- _TASK STATEMENT_
Restate the full listing word for word and leave the pictures out.

- _EXERCISE DATA_

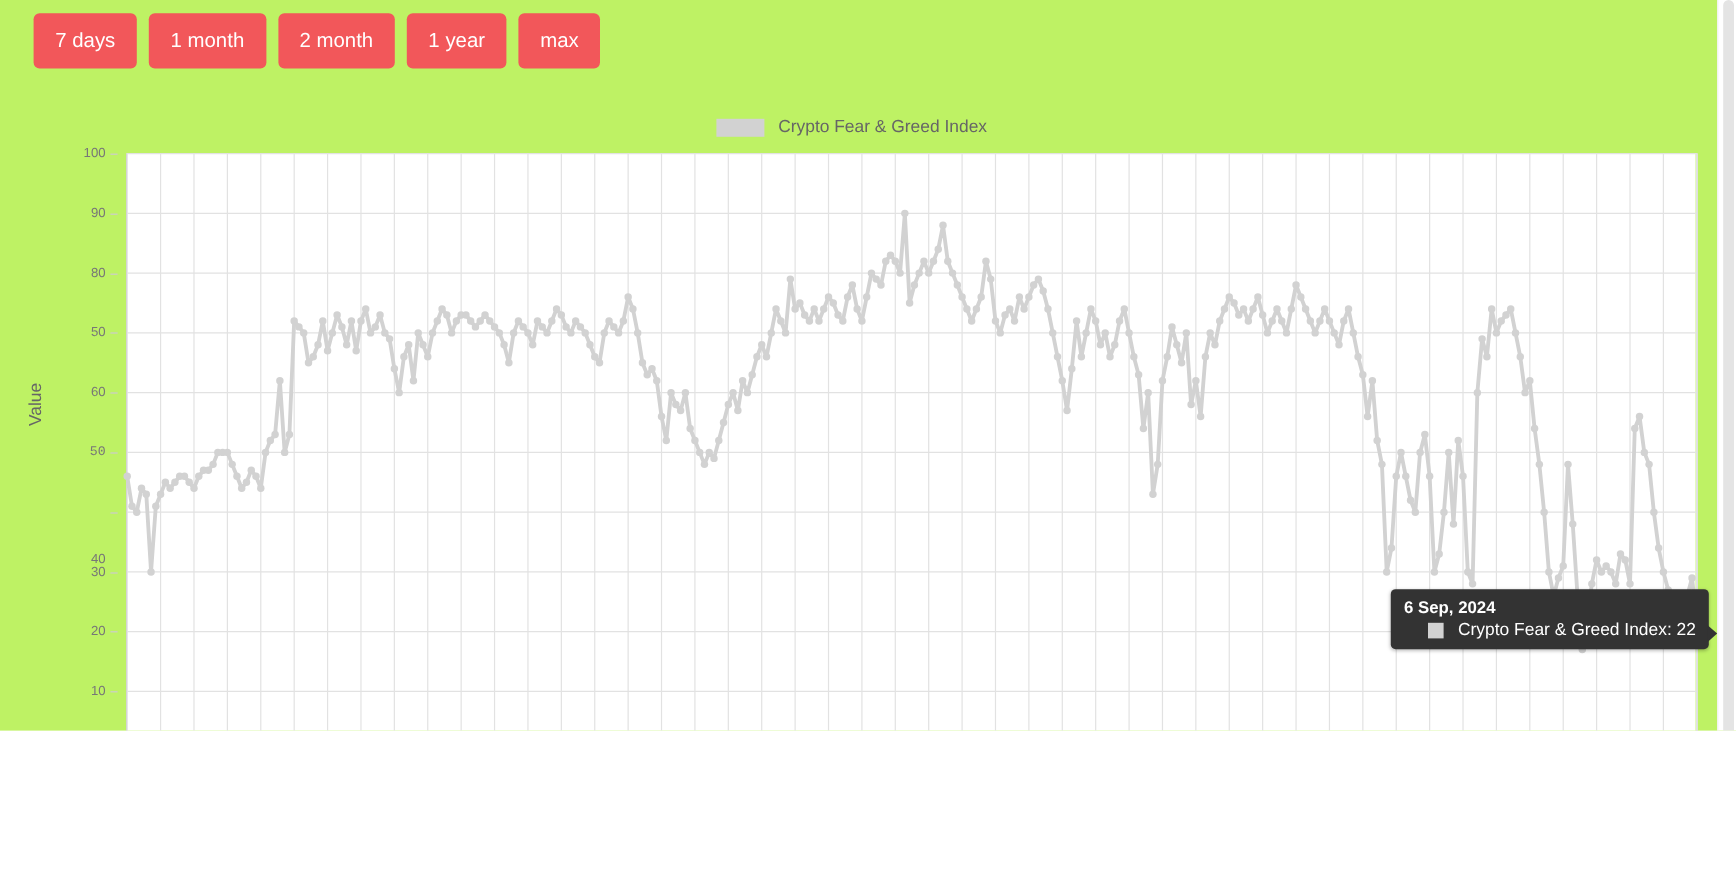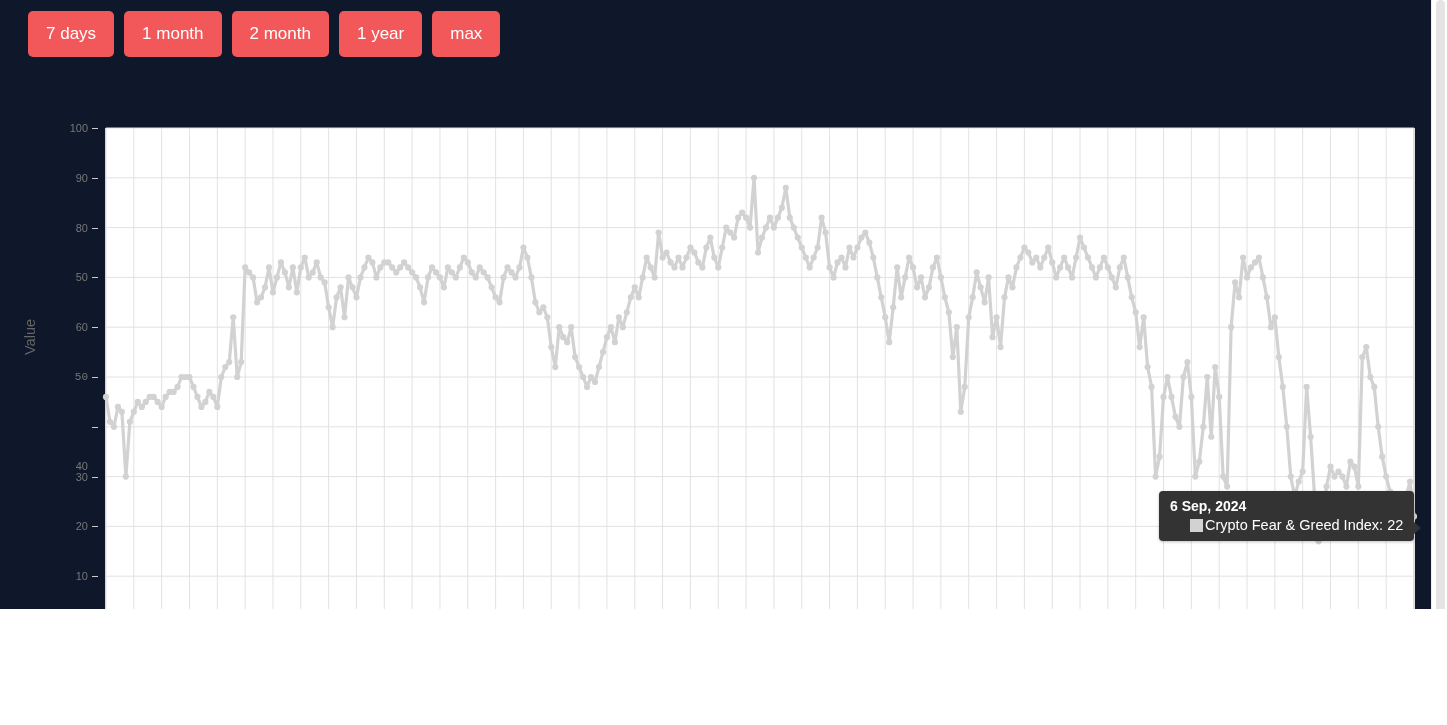--- a/index.html
+++ b/index.html
@@ -6,21 +6,21 @@
     margin: 0;
     padding: 0;
     background: #ffffff;
     font-family: "Liberation Sans", sans-serif;
   }
   #page {
     position: relative;
     width: 1447px;
     height: 609px;
     overflow: hidden;
-    background: #0f172a;
+    background: #bef264;
   }
 
   
   #range-bar {
     position: absolute;
     left: 28px;
     top: 11px;
     display: flex;
     gap: 10px;
   }
@@ -166,21 +166,21 @@
   #tooltip-date {
     font-size: 14px;
     font-weight: bold;
     color: #ffffff;
     margin-bottom: 3px;
     white-space: nowrap;
   }
   #tooltip-row {
     display: flex;
     align-items: center;
-    gap: 2px;
+    gap: 12px;
     white-space: nowrap;
     padding-left: 20px;
   }
   #tooltip-swatch {
     width: 13px;
     height: 13px;
     background: #d2d2d2;
     display: inline-block;
     flex: 0 0 auto;
   }
@@ -225,20 +225,24 @@
 <div id="page">
 
   <div id="range-bar">
     <button class="range-btn" style="background: rgb(242, 87, 90);">7 days</button>
     <button class="range-btn" style="background: rgb(242, 87, 90);">1 month</button>
     <button class="range-btn" style="background: rgb(242, 87, 90);">2 month</button>
     <button class="range-btn" style="background: rgb(242, 87, 90);">1 year</button>
     <button class="range-btn" style="background: rgb(242, 87, 90);">max</button>
   </div>
 
+  <div id="legend">
+    <span id="legend-swatch"></span>
+    <span id="legend-label">Crypto Fear &amp; Greed Index</span>
+  </div>
 
   <div id="chart-wrap">
 
     <div id="y-axis-title">Value</div>
     <div id="y-labels">
         <div class="y-tick-label" style="top: 498px;">0</div>
         <div class="y-tick-mark" style="top: 498px;"></div>
         <div class="y-tick-label" style="top: 448.2px;">10</div>
         <div class="y-tick-mark" style="top: 448.2px;"></div>
         <div class="y-tick-label" style="top: 398.4px;">20</div>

- _FINISHED TASK_
--- a/index.html
+++ b/index.html
@@ -6,21 +6,21 @@
     margin: 0;
     padding: 0;
     background: #ffffff;
     font-family: "Liberation Sans", sans-serif;
   }
   #page {
     position: relative;
     width: 1447px;
     height: 609px;
     overflow: hidden;
-    background: #0f172a;
+    background: #bef264;
   }
 
   
   #range-bar {
     position: absolute;
     left: 28px;
     top: 11px;
     display: flex;
     gap: 10px;
   }
@@ -166,21 +166,21 @@
   #tooltip-date {
     font-size: 14px;
     font-weight: bold;
     color: #ffffff;
     margin-bottom: 3px;
     white-space: nowrap;
   }
   #tooltip-row {
     display: flex;
     align-items: center;
-    gap: 2px;
+    gap: 12px;
     white-space: nowrap;
     padding-left: 20px;
   }
   #tooltip-swatch {
     width: 13px;
     height: 13px;
     background: #d2d2d2;
     display: inline-block;
     flex: 0 0 auto;
   }
@@ -225,20 +225,24 @@
 <div id="page">
 
   <div id="range-bar">
     <button class="range-btn" style="background: rgb(242, 87, 90);">7 days</button>
     <button class="range-btn" style="background: rgb(242, 87, 90);">1 month</button>
     <button class="range-btn" style="background: rgb(242, 87, 90);">2 month</button>
     <button class="range-btn" style="background: rgb(242, 87, 90);">1 year</button>
     <button class="range-btn" style="background: rgb(242, 87, 90);">max</button>
   </div>
 
+  <div id="legend">
+    <span id="legend-swatch"></span>
+    <span id="legend-label">Crypto Fear &amp; Greed Index</span>
+  </div>
 
   <div id="chart-wrap">
 
     <div id="y-axis-title">Value</div>
     <div id="y-labels">
         <div class="y-tick-label" style="top: 498px;">0</div>
         <div class="y-tick-mark" style="top: 498px;"></div>
         <div class="y-tick-label" style="top: 448.2px;">10</div>
         <div class="y-tick-mark" style="top: 448.2px;"></div>
         <div class="y-tick-label" style="top: 398.4px;">20</div>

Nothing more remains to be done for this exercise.